* **Exercise**
Without its pictures, the listing below is to be transcribed exactly.

"""

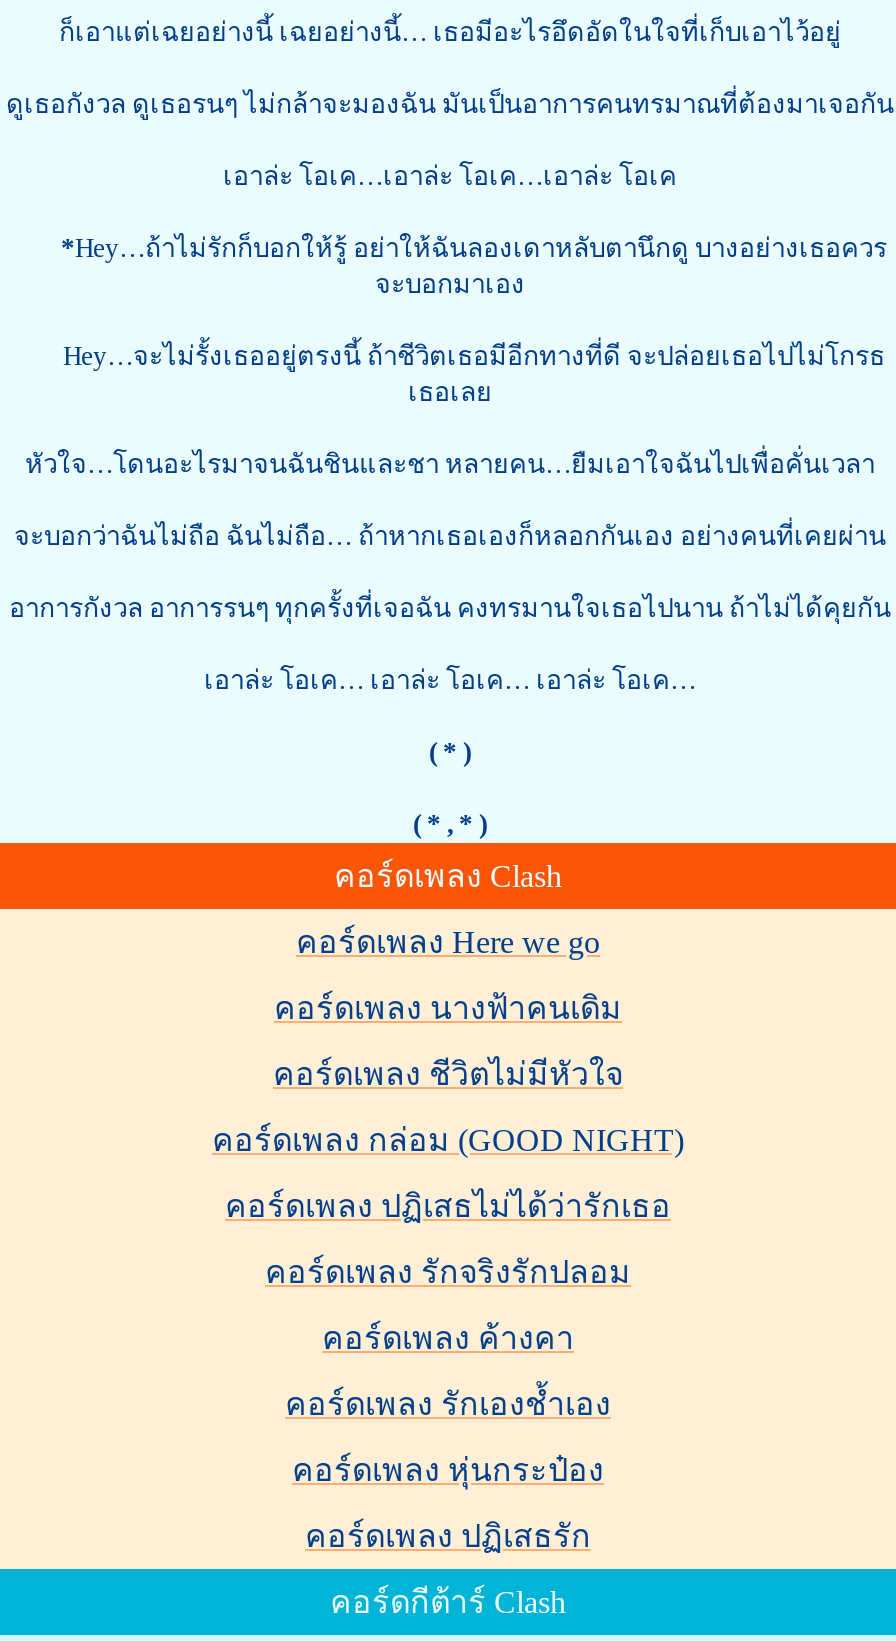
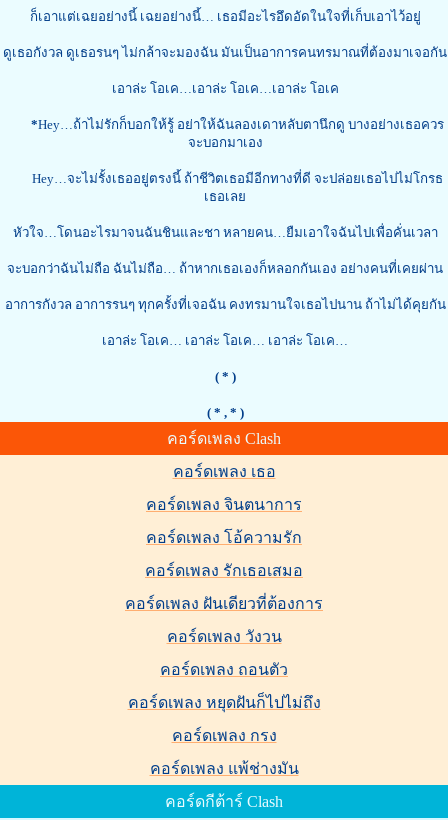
- คอร์ดเพลง Here we go
+ คอร์ดเพลง เธอ

- คอร์ดเพลง นางฟ้าคนเดิม
+ คอร์ดเพลง จินตนาการ

- คอร์ดเพลง ชีวิตไม่มีหัวใจ
+ คอร์ดเพลง โอ้ความรัก

- คอร์ดเพลง กล่อม (GOOD NIGHT)
+ คอร์ดเพลง รักเธอเสมอ

- คอร์ดเพลง ปฏิเสธไม่ได้ว่ารักเธอ
+ คอร์ดเพลง ฝันเดียวที่ต้องการ

- คอร์ดเพลง รักจริงรักปลอม
+ คอร์ดเพลง วังวน

- คอร์ดเพลง ค้างคา
+ คอร์ดเพลง ถอนตัว

- คอร์ดเพลง รักเองช้ำเอง
+ คอร์ดเพลง หยุดฝันก็ไปไม่ถึง

- คอร์ดเพลง หุ่นกระป๋อง
+ คอร์ดเพลง กรง

- คอร์ดเพลง ปฏิเสธรัก
+ คอร์ดเพลง แพ้ช่างมัน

"""

* **Reply**
- คอร์ดเพลง Here we go
+ คอร์ดเพลง เธอ

- คอร์ดเพลง นางฟ้าคนเดิม
+ คอร์ดเพลง จินตนาการ

- คอร์ดเพลง ชีวิตไม่มีหัวใจ
+ คอร์ดเพลง โอ้ความรัก

- คอร์ดเพลง กล่อม (GOOD NIGHT)
+ คอร์ดเพลง รักเธอเสมอ

- คอร์ดเพลง ปฏิเสธไม่ได้ว่ารักเธอ
+ คอร์ดเพลง ฝันเดียวที่ต้องการ

- คอร์ดเพลง รักจริงรักปลอม
+ คอร์ดเพลง วังวน

- คอร์ดเพลง ค้างคา
+ คอร์ดเพลง ถอนตัว

- คอร์ดเพลง รักเองช้ำเอง
+ คอร์ดเพลง หยุดฝันก็ไปไม่ถึง

- คอร์ดเพลง หุ่นกระป๋อง
+ คอร์ดเพลง กรง

- คอร์ดเพลง ปฏิเสธรัก
+ คอร์ดเพลง แพ้ช่างมัน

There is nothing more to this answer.